前面挤在一块穿紫服绯的各位官老爷窃窃私语开来,即便不用着耳去听,也能猜测在说些什么,无非就是郎家天恩将近,旧事重提笑他狂妄嚣张,不知天高地厚能折了皇家的颜面。

        长乐宫的红檀门吱呀一声打开——

        有一人素衣简簪,柳眉桃唇涟涟眸,云月髻斜落清颜,将手中的纸伞哗一声打开,雨滴散落沾湿了那些官大人的衣襟子。

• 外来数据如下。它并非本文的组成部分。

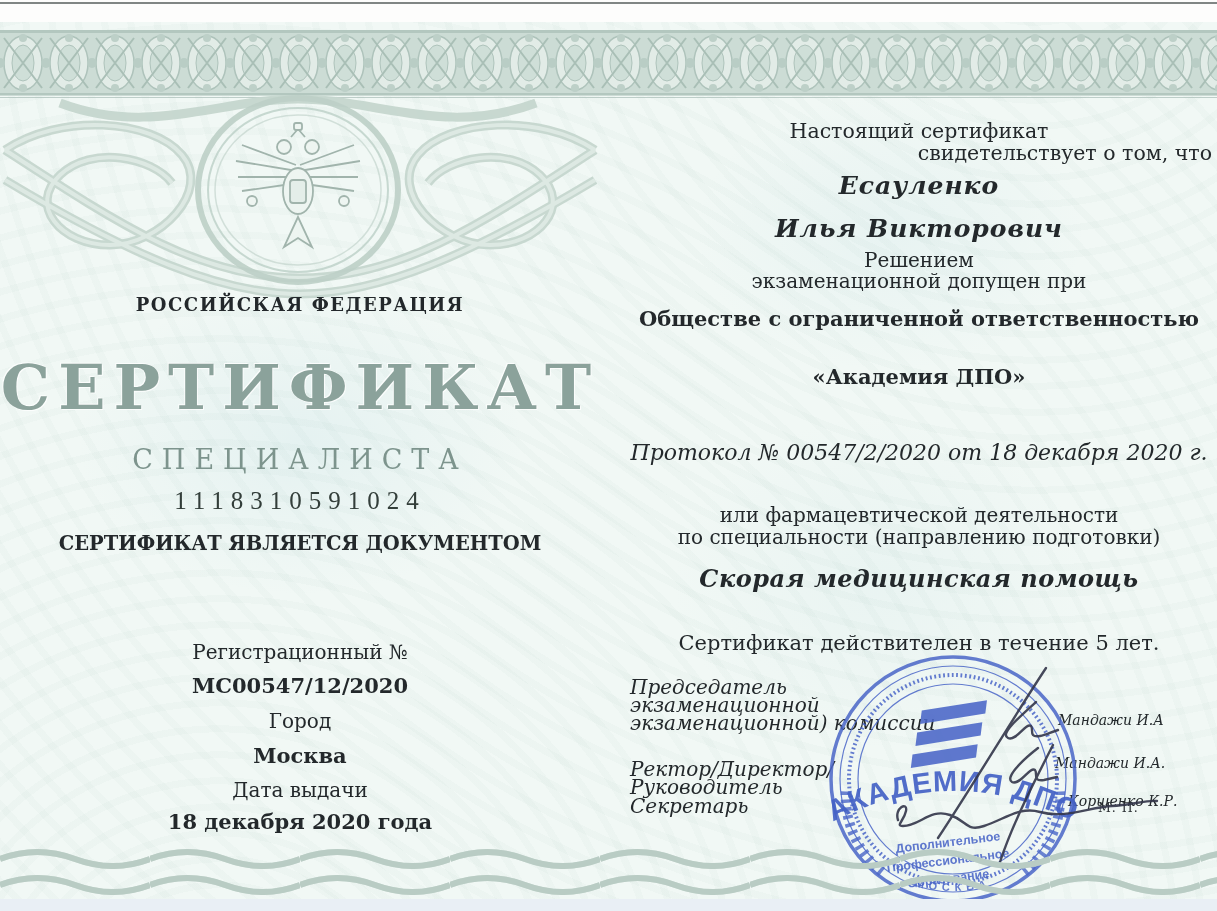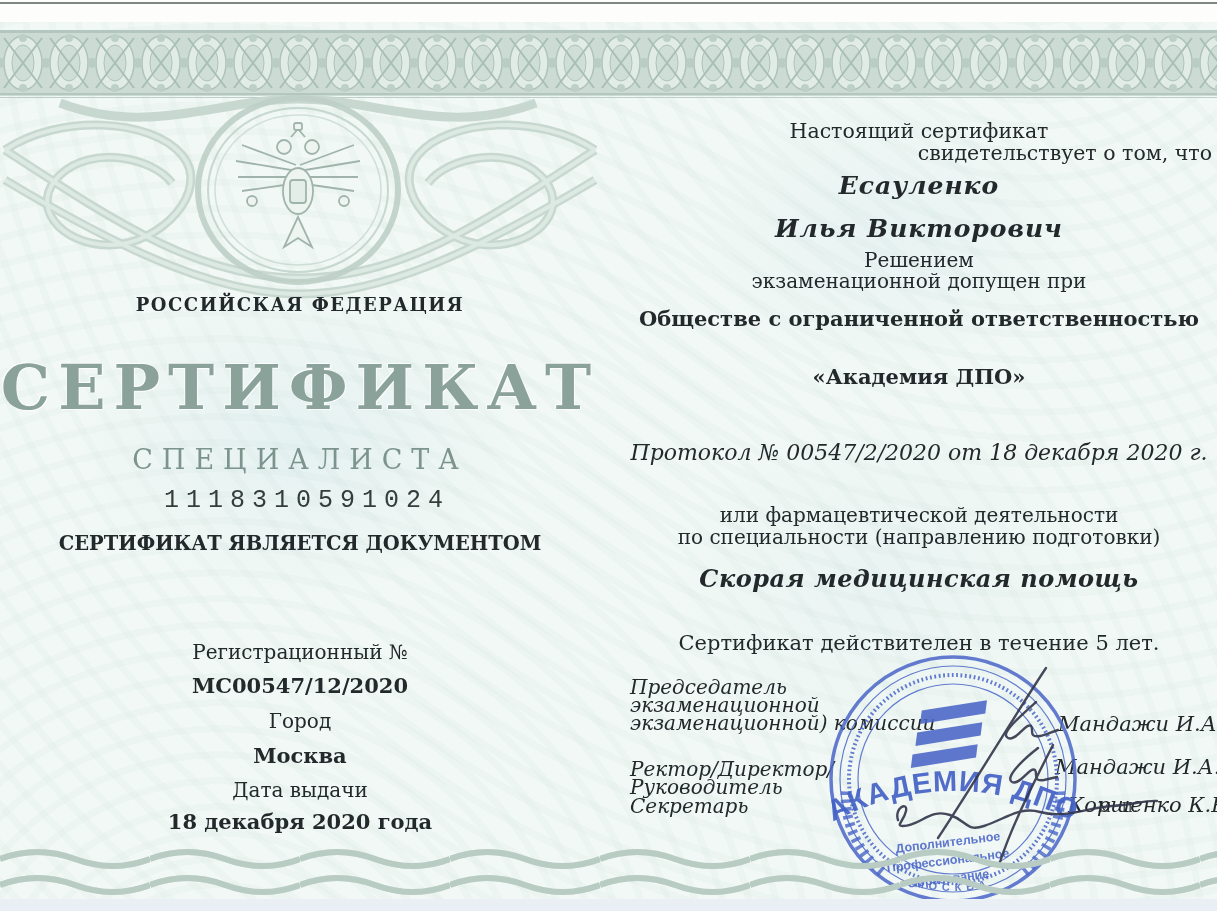"1118310591024" .serial { font-family: Liberation Mono, monospace -> Liberation Serif, serif; padding-left: 7px -> none }
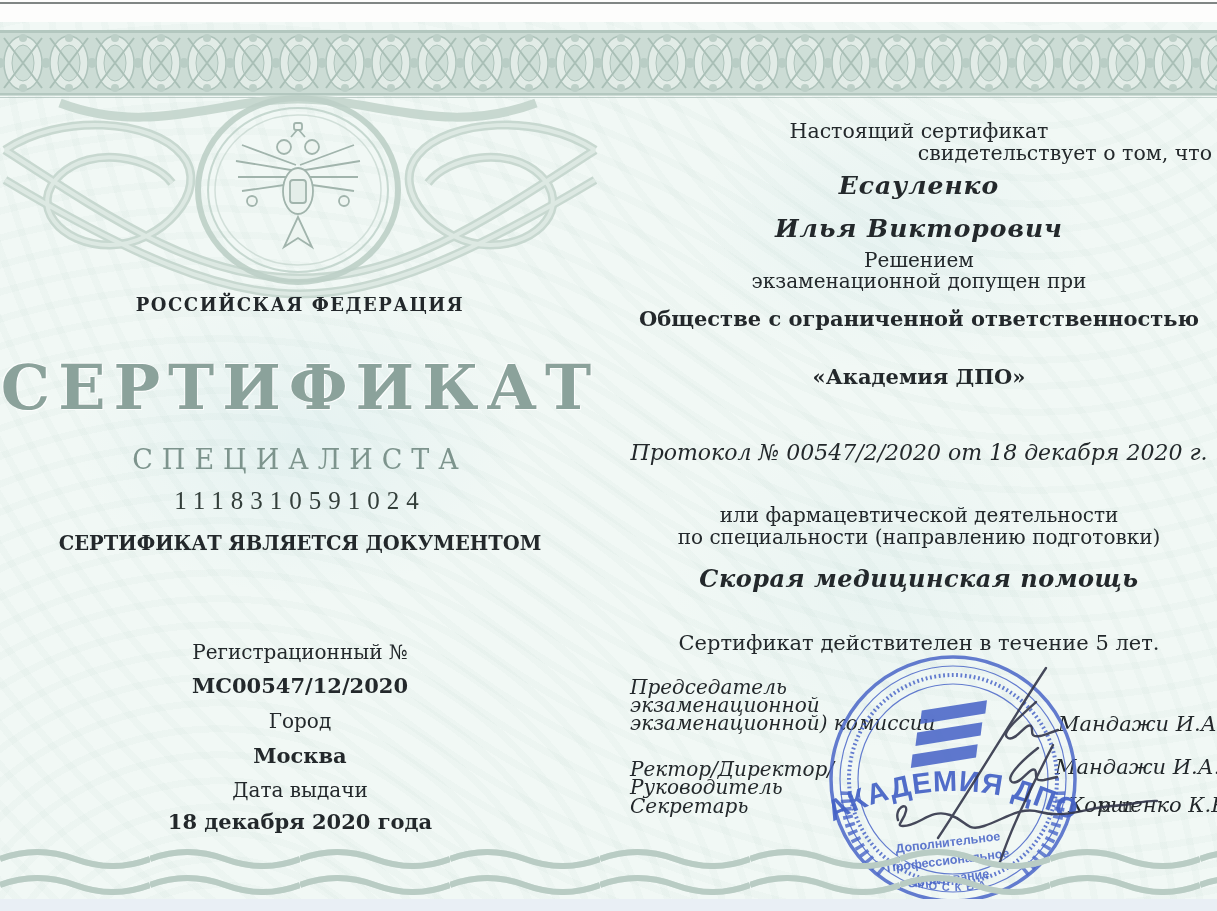"Мандажи И.А" .signame { font-size: 21px -> 14px }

        从那些达官显贵之中豁出一条口子,执着伞的女子不徐不疾地走到院落之中,瓢泼大雨浸湿了鞋袜,衣裙包在身上勾勒出脚踝的线条。

        身后,窃窃私语声又起,却也只知不敢造次,如苍蝇蚊虫之声中,她抬眸,迎上郎钰深似谭泉的眼眸。

        一声惊雷带出闪电似长龙过空,四下霎如白昼,她的眼眸被周身的大雨落得模糊,郎钰静静地看着她行至身前,雾气朦胧之中,将手中那把油纸伞遮过他的头顶。

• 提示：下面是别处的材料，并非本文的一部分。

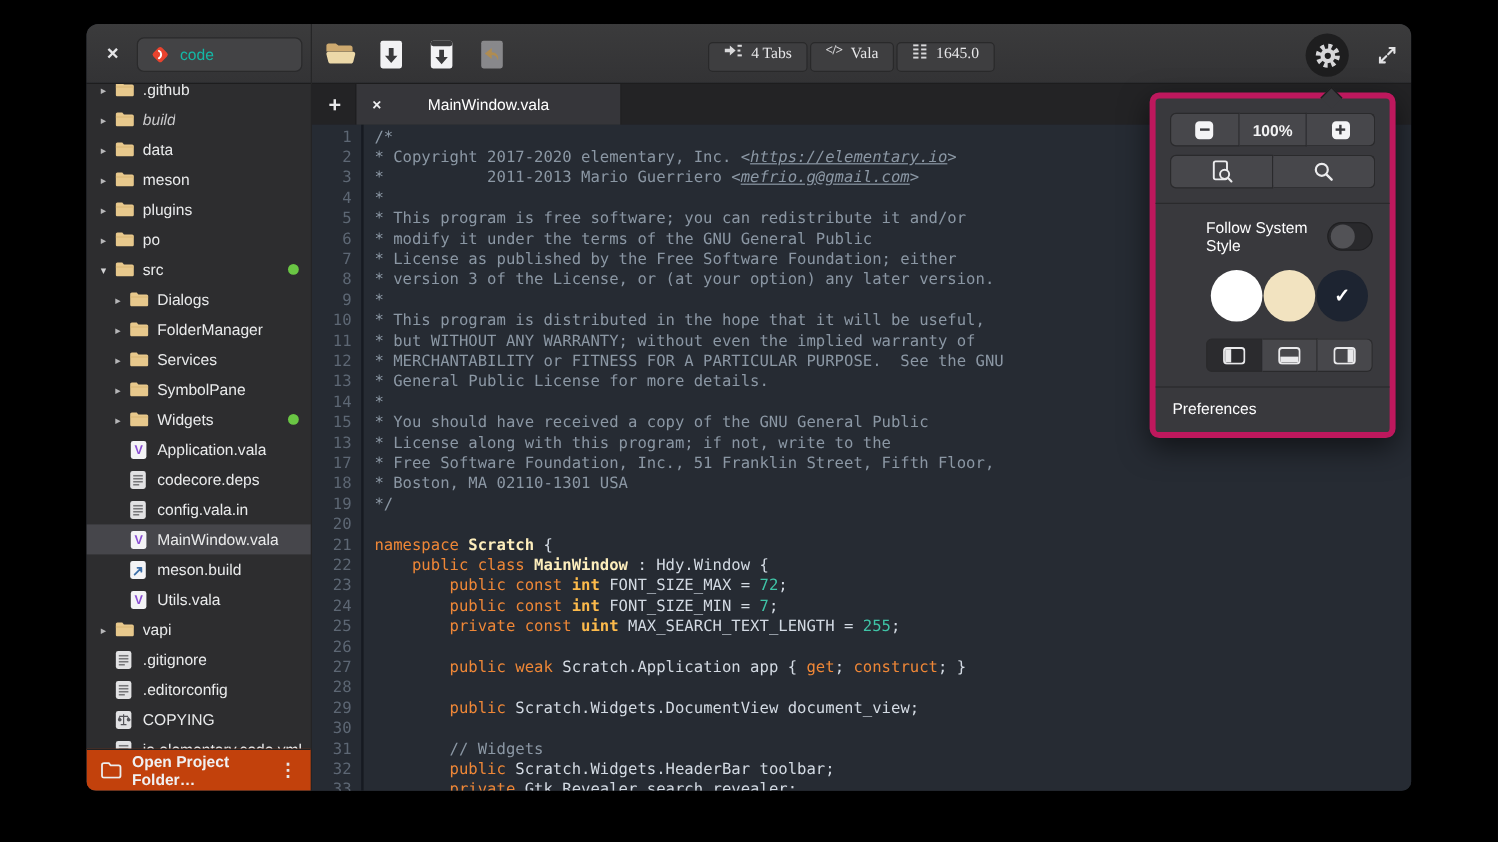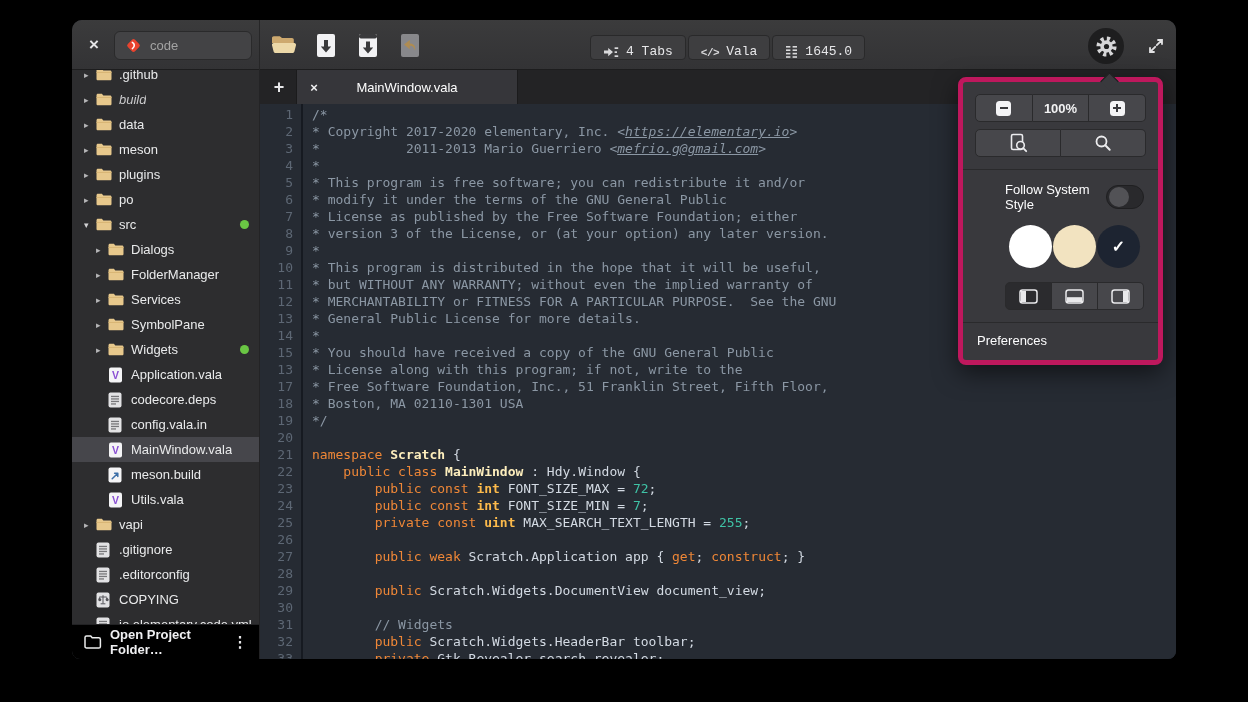"code" .proj-btn { color: #a3a3a3 -> #14b8a6 }
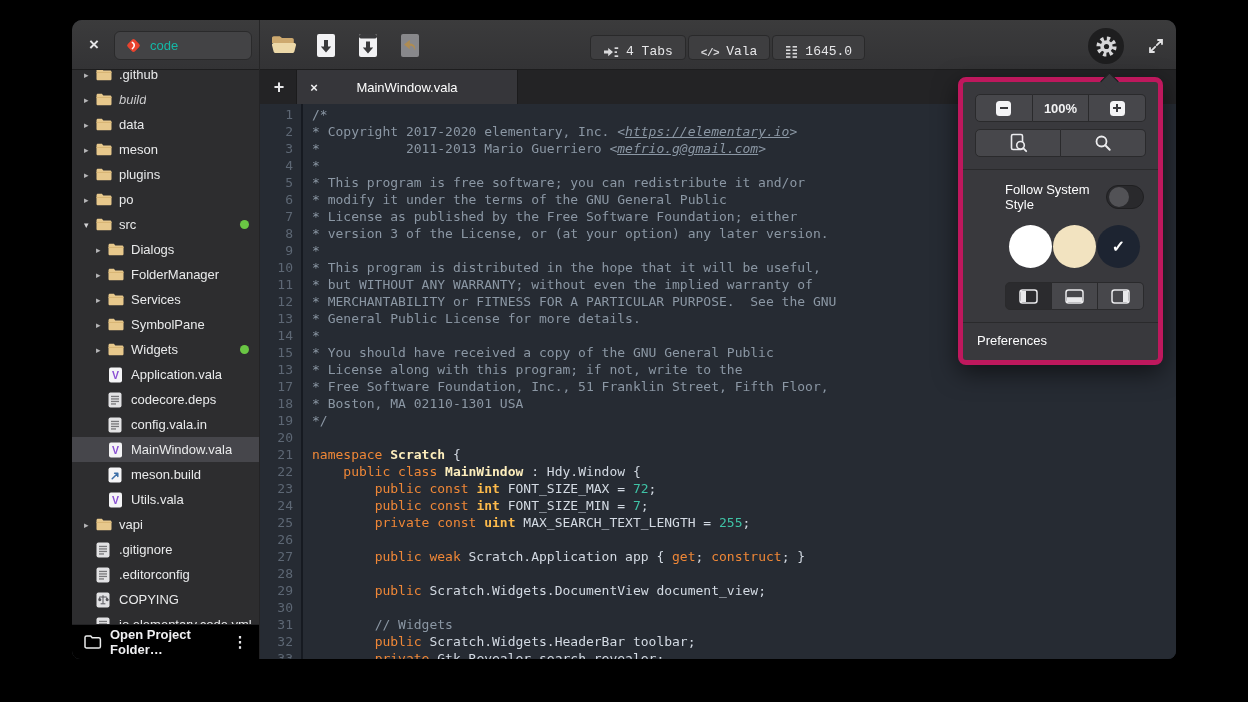"4 Tabs" .stat-btn { align-items: flex-end -> flex-start; font-family: Liberation Mono, monospace -> Liberation Serif, serif }
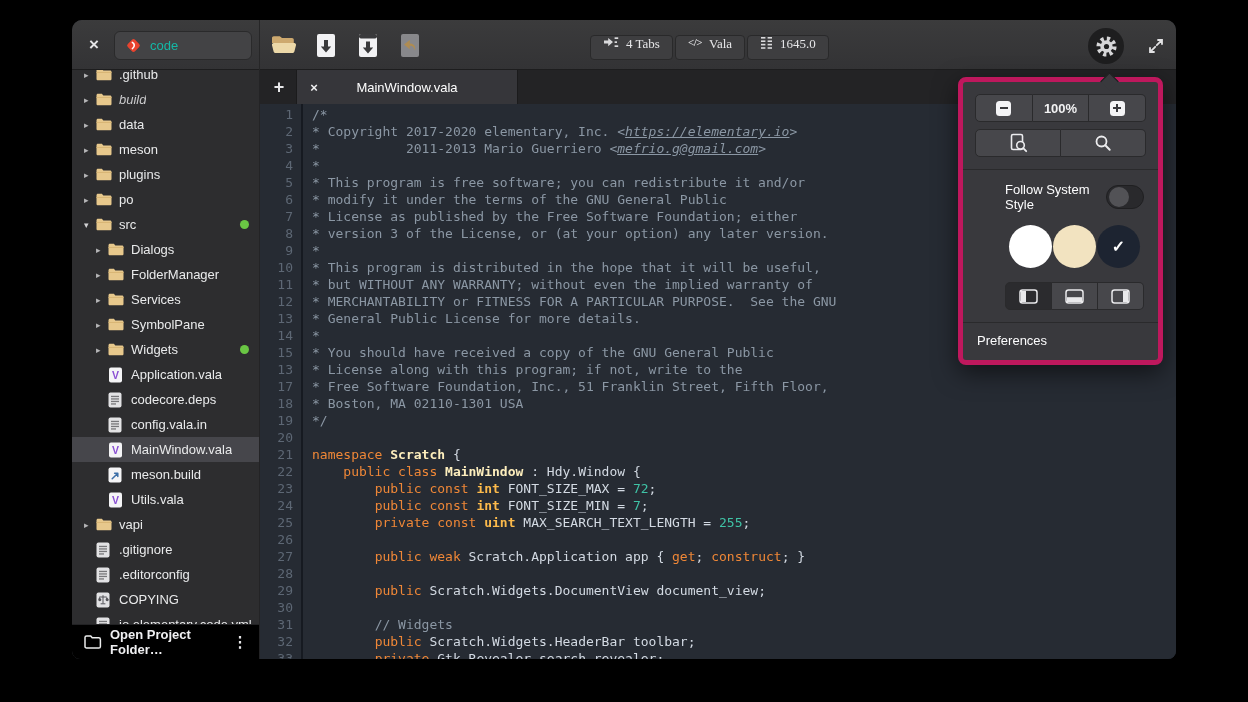"Open Project Folder…" .side-footer { background: #000000 -> #c2410c }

        她不知,彼时在他的眼中,那是一幅怎样的模样儿——沈明芷的脸颊似是被雾被云笼罩了一层薄气,远远开来,直像雨后缥缈的月色。

        一双眼,那么清明却那么凉薄,那张脸,如玉如月却那么执拗,沈明芷将手中的帕子递过去——

        “我说过的,在宫中不要管其他的事。”郎钰额间的发被淋湿。

        沈明芷莞尔,点点头,脸颊边酒窝隐隐显出来,轻巧反驳:“某从未管什么事,只是在这里撑伞赏雨,顺便遮住了大人而已。”

        不闻前人窃窃私语之声,不闻长乐宫内言言欢笑。这诺大的宫苑仿若只剩下他们二人,在金碧堂皇的宫殿里彼此相望,被这一袭大雨将之与天下隔绝,固执而孤高。

        不知过去了多久,夜暮来临,长乐宫的婢女手执红烛将院落的红灯一一点燃,雨势也随着减小,沈明芷的腕子已经酸疼的不能动弹,低眸去看,郎钰的脸色已经苍白如纸,依旧跪的笔直。